Chapel Hill's tree-replacement obligation is built into LUMO Section 5.7, which sets minimum canopy-coverage standards that vary from 20% to 40% based on land use. For commercial development, a minimum of 15% of the overall site must be preserved as a tree save area. For single-family residential, a tree save area of 10% must be preserved whenever existing canopy is at least 10% of the site. On-site retention is the highest priority; mitigation payments into the Town tree-mitigation fund may substitute when providing canopy on-site is not practicable.
LUMO Section 5.7 (Tree Protection) imposes the Town's replacement framework. The ordinance establishes minimum canopy-coverage standards by land-use category, ranging from 20% to 40%. For commercial development, a minimum of fifteen (15) percent of the overall site must be preserved as a tree save area. For single-family residential development, a tree save area of ten (10) percent must be preserved whenever the existing canopy on the site is at least 10%. The highest priority for all projects is the maintenance and replacement of canopy on-site; mitigation payments shall be used only when providing canopy on-site is not practicable. Mitigation contributions flow into a Town tree-mitigation fund used to install and maintain trees on public property within Chapel Hill. Required replacement species must come from the Town's approved landscape plant list and meet LUMO size and caliper standards at installation; native NC species in the protected genera receive preferred treatment, and the 11 invasive exotic species listed in Section 5.7.6 cannot be used to satisfy canopy or replacement requirements. Trees within the Resource Conservation District (LUMO Article 3 § 3.6) and trees in OWASA watershed buffers face additional retention rules. State law (NCGS 160D-921) limits the Town's broader tree authority on present-use-value forestland.
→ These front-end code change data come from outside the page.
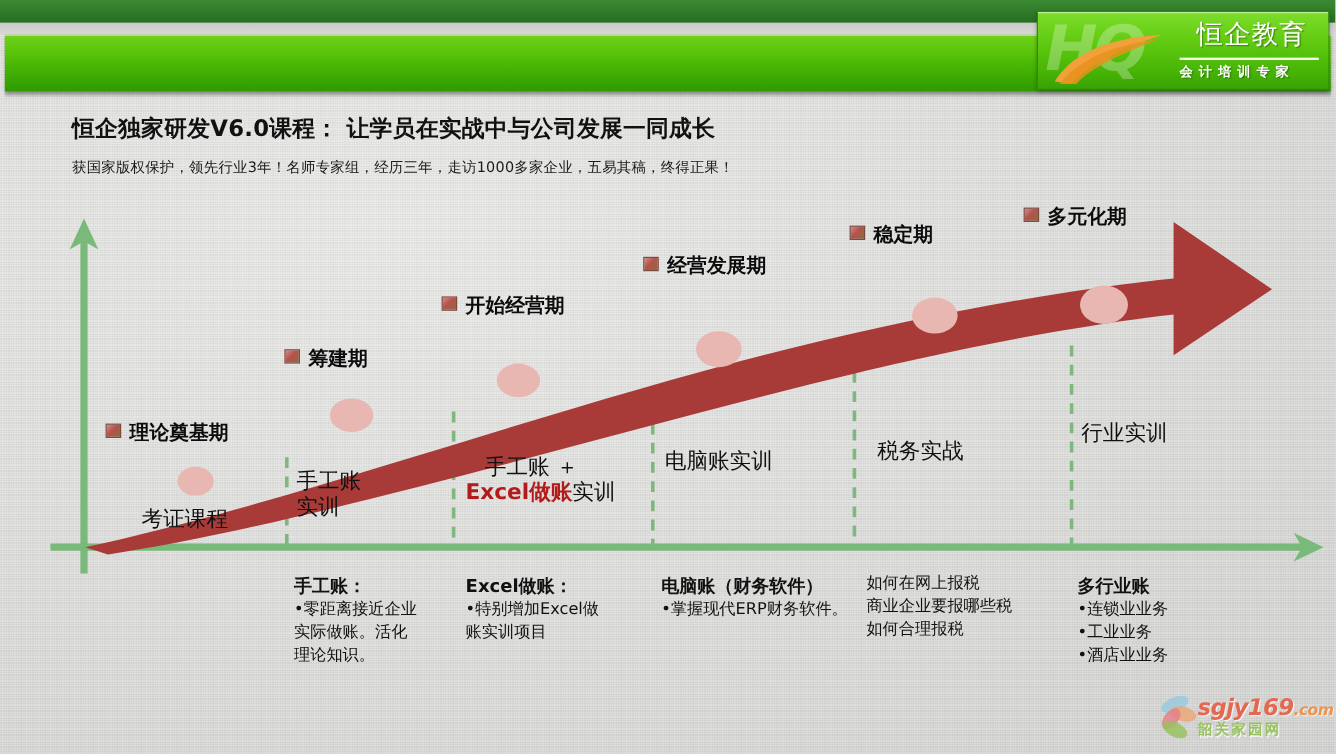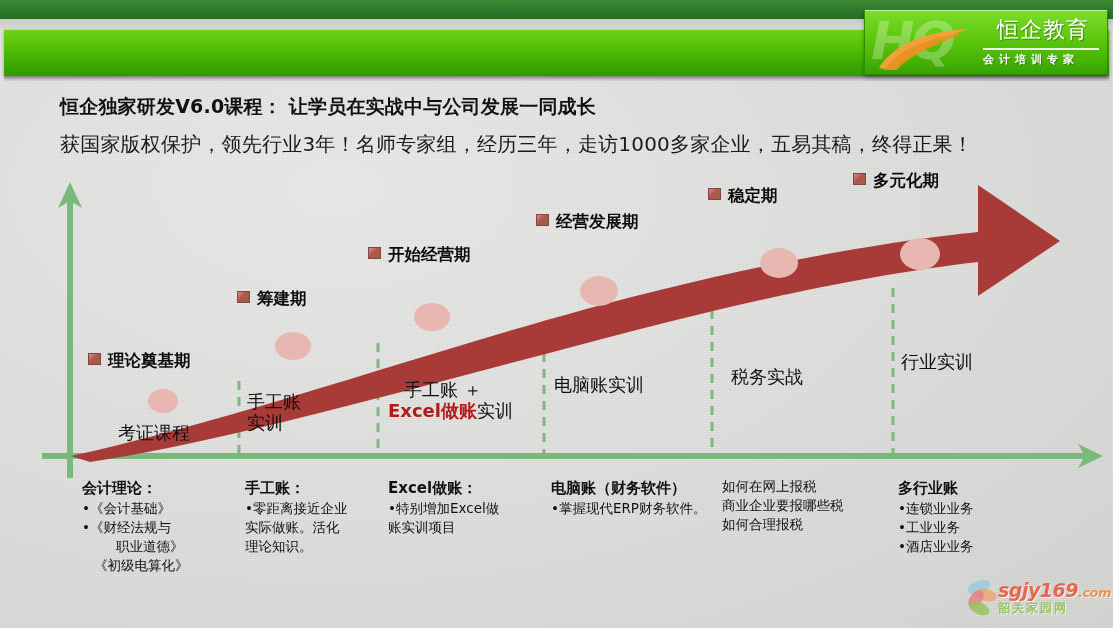--- a/index.html
+++ b/index.html
@@ -73,7 +73,7 @@
   }
   .title2{
     position:absolute;left:60px;top:131px;
-    font-size:20px;color:#1a1a1a;letter-spacing:.2px;white-space:nowrap;text-align:center;
+    font-size:12px;color:#1a1a1a;letter-spacing:.2px;white-space:nowrap;text-align:center;
   }
 
   

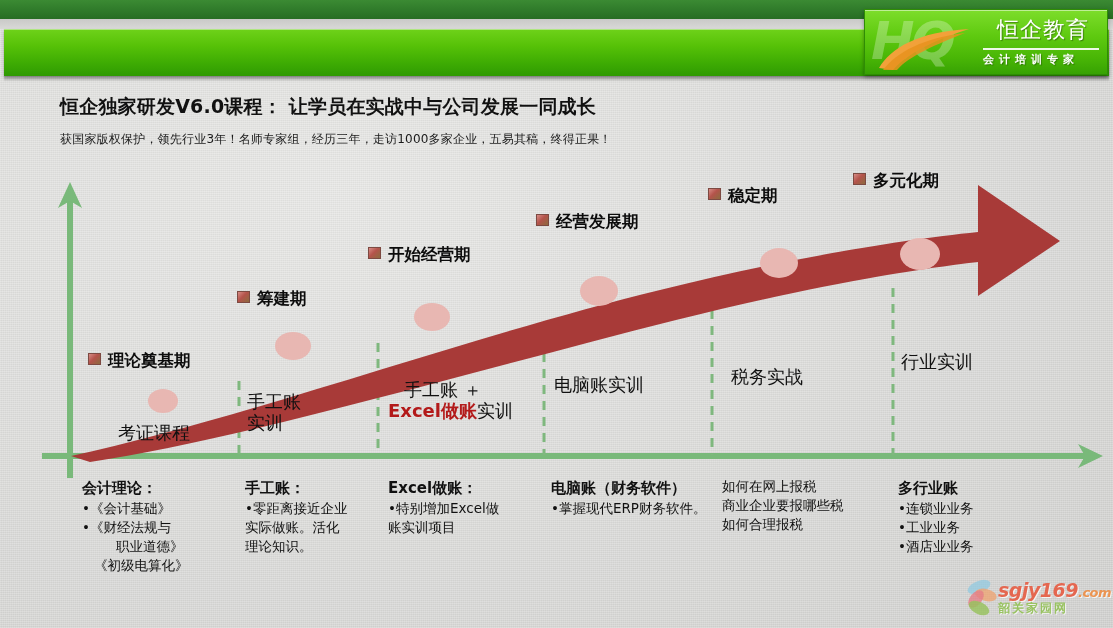--- a/index.html
+++ b/index.html
@@ -205,13 +205,6 @@
     <div>行业实训</div>
   </div>
 
-  <div class="bot" style="left:82px;top:479px">
-    <span class="h">会计理论：</span>
-    <span class="li">•《会计基础》</span>
-    <span class="li">•《财经法规与</span>
-    <span class="li ind">职业道德》</span>
-    <span class="li ind" style="padding-left:12px">《初级电算化》</span>
-  </div>
 
   <div class="bot" style="left:245px;top:479px">
     <span class="h">手工账：</span>

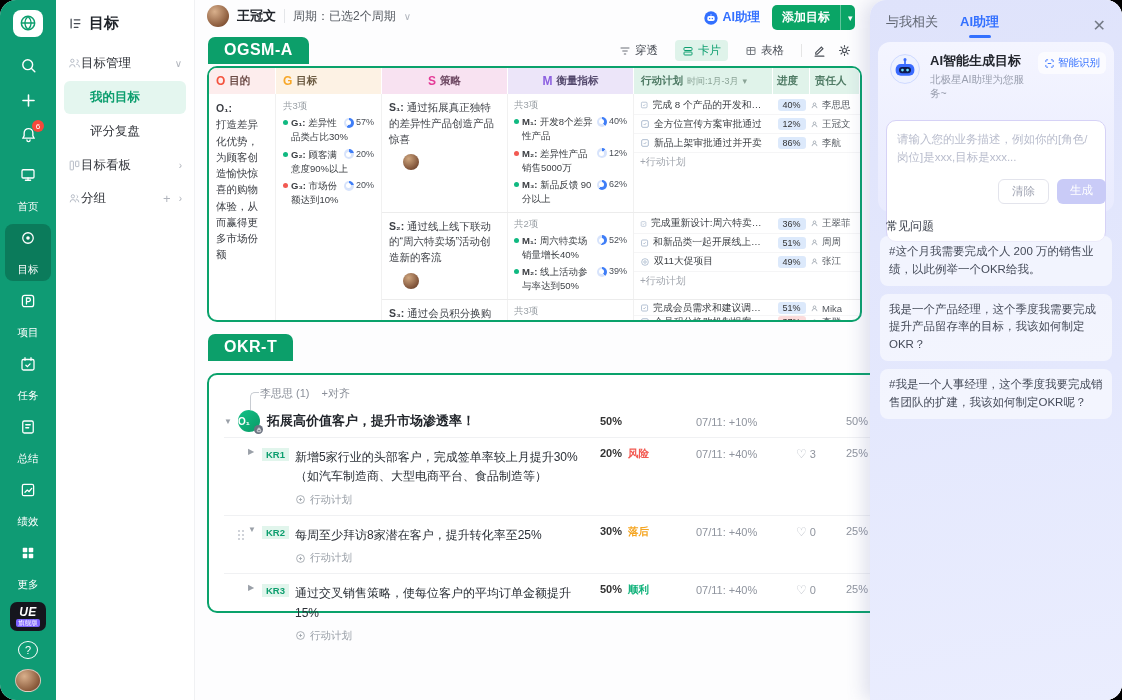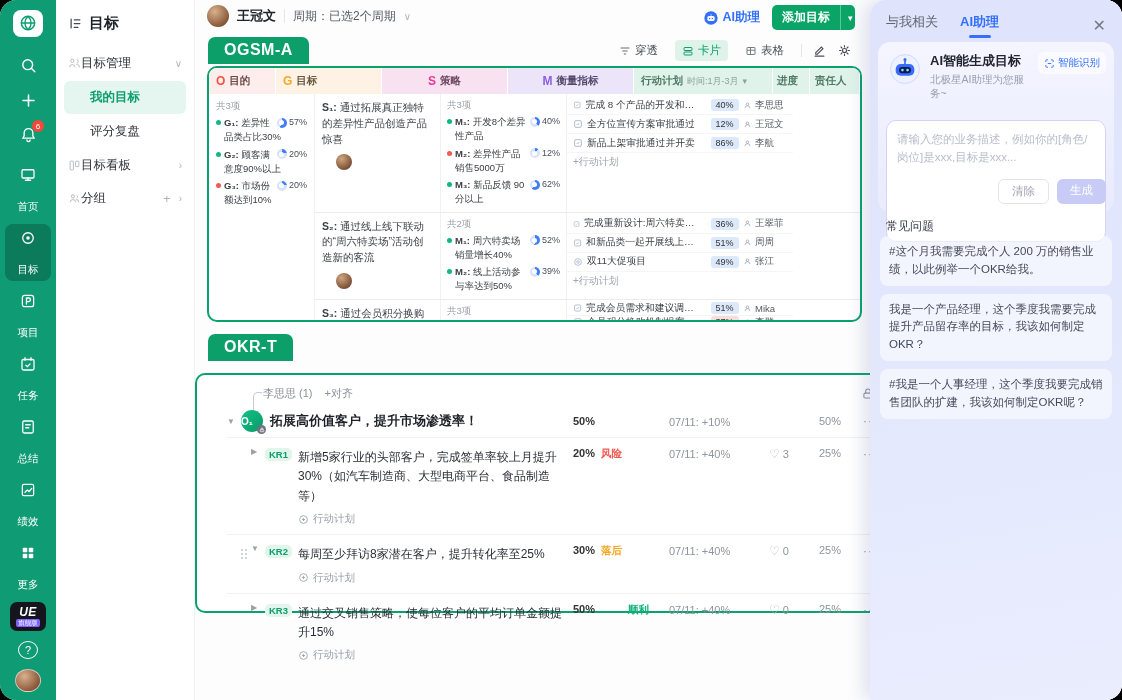--- a/index.html
+++ b/index.html
@@ -375,6 +375,10 @@
           </div>
       </div>
       <div class="tbl-body">
+        <div class="col-o">
+          <b>O₁:</b><br>
+          <span>打造差异化优势，为顾客创造愉快惊喜的购物体验，从而赢得更多市场份额</span>
+        </div>
         <div class="col-g">
           <div class="count">共3项</div>
           <div class="gm-item"><span class="dot c-green"></span><span class="ringwrap">

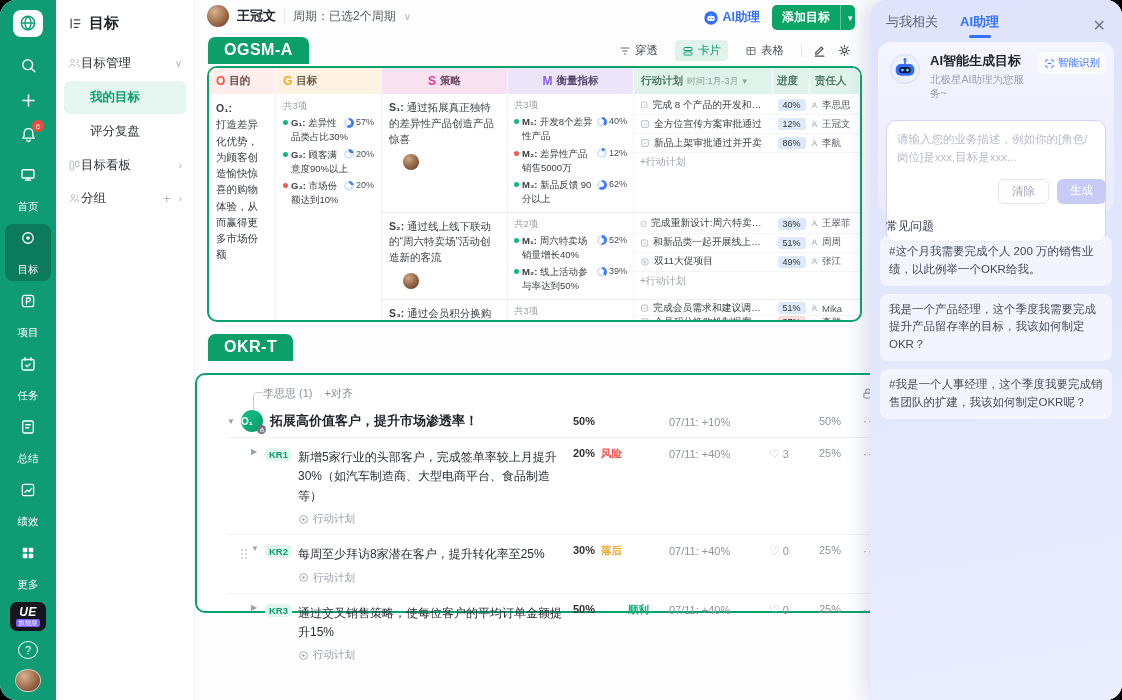--- a/index.html
+++ b/index.html
@@ -96,7 +96,7 @@
   .add-row{height:18px;display:flex;align-items:center;font-size:10px;color:#a0a5ad;padding-left:6px;cursor:pointer;}
 
   
-  .okr-box{position:absolute;left:0;top:373px;width:726px;height:240px;border:2px solid #0aa26b;border-radius:10px;background:#fff;padding:6px 30px;z-index:2;}
+  .okr-box{position:absolute;left:12px;top:373px;width:726px;height:240px;border:2px solid #0aa26b;border-radius:10px;background:#fff;padding:6px 15px;z-index:2;}
   .align-row{position:relative;height:24px;margin-left:36px;display:flex;align-items:center;gap:12px;font-size:11px;color:#8a8f99;}
   .connector{position:absolute;left:-10px;top:11px;width:9px;height:18px;border-left:1px solid #c8ccd2;border-top:1px solid #c8ccd2;border-top-left-radius:5px;}
   .okr-tools{position:absolute;right:14px;top:12px;display:flex;gap:16px;}

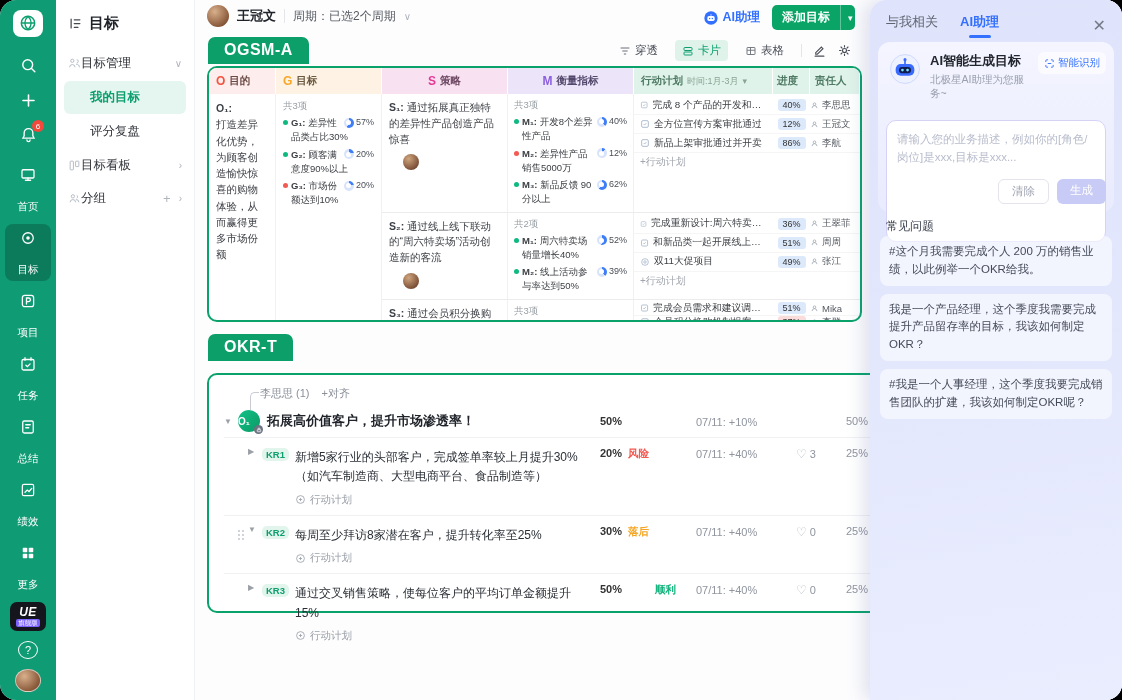--- a/index.html
+++ b/index.html
@@ -124,7 +124,7 @@
   .kr-row:first-of-type{border-top:none;}
   .drag{width:8px;margin-right:2px;margin-top:4px;flex:none;position:relative;height:12px;}
   .drag::before{content:"";position:absolute;left:0;top:1px;width:2px;height:2px;border-radius:50%;background:#c0c4cc;box-shadow:0 4px 0 #c0c4cc,0 8px 0 #c0c4cc,4px 0 0 #c0c4cc,4px 4px 0 #c0c4cc,4px 8px 0 #c0c4cc;}
-  .kr-tag{background:#e1f5ec;color:#0c9e6e;font-size:9.5px;font-weight:bold;border-radius:5px;padding:1px 4px;margin-right:6px;flex:none;margin-top:1px;}
+  .kr-tag{background:#e1f5ec;color:#0c9e6e;font-size:9.5px;font-weight:bold;border-radius:0;padding:1px 4px;margin-right:6px;flex:none;margin-top:1px;}
   .kr-main{flex:1;padding-right:8px;}
   .kr-title{font-size:12px;color:#2a2f36;line-height:1.45;}
   .kr-action{display:flex;align-items:center;gap:4px;font-size:10.5px;color:#9aa0a8;margin-top:7px;cursor:pointer;}

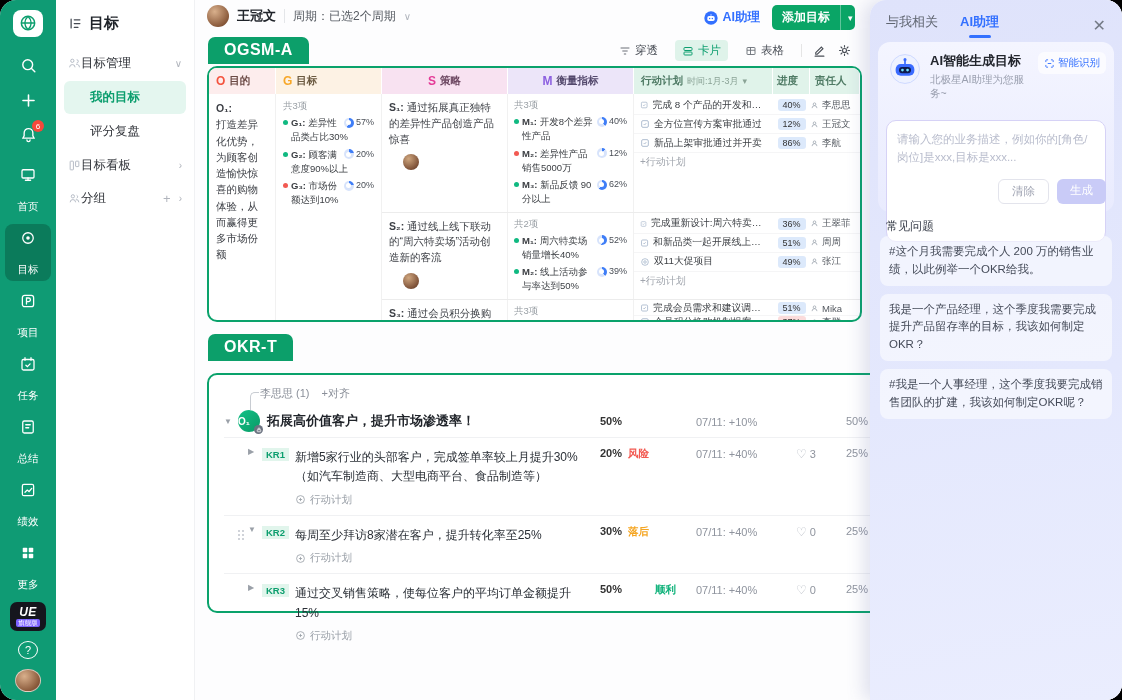--- a/index.html
+++ b/index.html
@@ -109,7 +109,7 @@
   .c-prog{width:96px;flex:none;}
   .prog-top{font-size:11px;color:#333;font-weight:bold;display:flex;gap:6px;align-items:baseline;}
   .status{font-size:10.5px;font-weight:bold;}
-  .s-red{color:#f25a52;}.s-orange{color:#f5a623;}.s-green{color:#0fb27a;margin-left:27px;}
+  .s-red{color:#f25a52;}.s-orange{color:#f5a623;}.s-green{color:#0fb27a;}
   .bar{width:68px;height:5px;background:#ebedf0;border-radius:3px;margin-top:4px;overflow:hidden;}
   .bar i{display:block;height:100%;border-radius:3px;}
   .bar .c-blue{background:#2f6bff;}

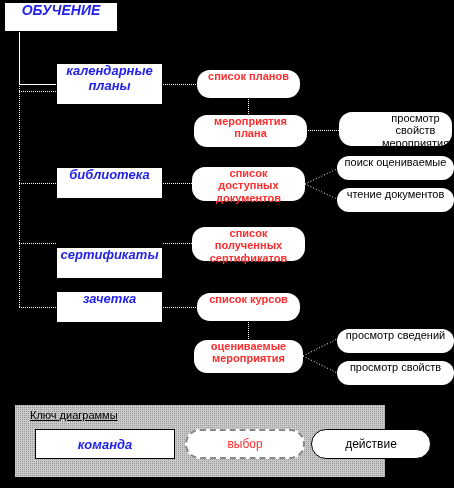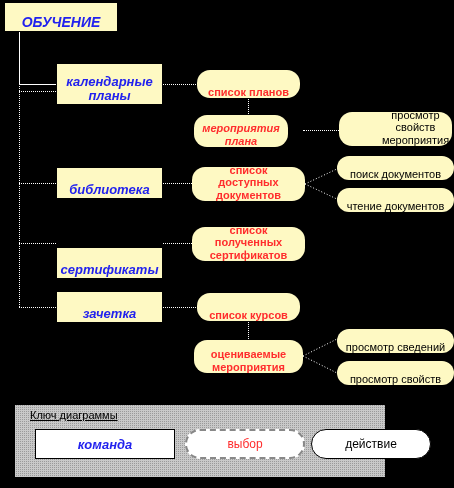--- a/index.html
+++ b/index.html
@@ -21,8 +21,8 @@
   
   .node{
     position:absolute;
-    background:#fef9c3;
-    display:flex;align-items:flex-end;justify-content:center;
+    background:#ffffff;
+    display:flex;align-items:flex-start;justify-content:center;
     text-align:center;
     box-sizing:border-box;
     line-height:1.12;

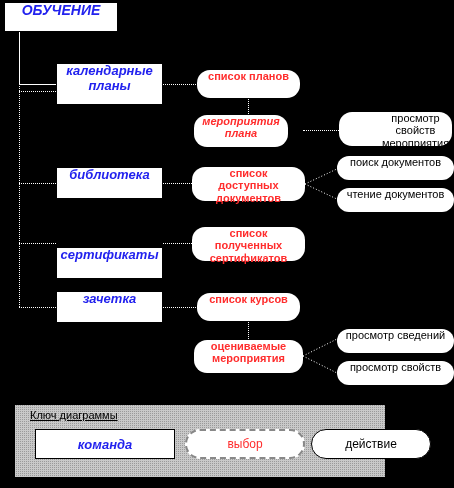--- a/index.html
+++ b/index.html
@@ -164,7 +164,7 @@
     <span>список планов</span>
   </div>
 
-  <div class="node sel" style="left:194px;top:115px;width:94px;height:32px;font-style:italic;">
+  <div class="node sel" style="left:194px;top:115px;width:113px;height:32px;">
     <span>мероприятия плана</span>
   </div>
 

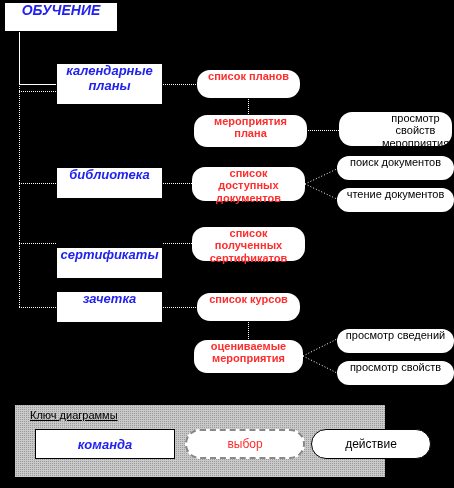--- a/index.html
+++ b/index.html
@@ -189,7 +189,7 @@
   </div>
 
   <div class="node act" style="left:337px;top:156px;width:117px;height:24px;">
-    <span>поиск документов</span>
+    <span>поиск оцениваемые</span>
   </div>
 
   <div class="node act" style="left:337px;top:188px;width:117px;height:24px;">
Failure to provide required canopy retention, replacement, or mitigation under LUMO Section 5.7 is a LUMO violation enforced by Planning & Building Development Services. Civil penalties run up to $500 per violation per day, with each day a separate offense and accumulated restoration orders. Continued non-compliance can trigger withholding of certificates of compliance and stop-work orders. NCGS 160D-921(c) lets Chapel Hill deny building permits or refuse plats for up to three years following a non-compliant timber harvest.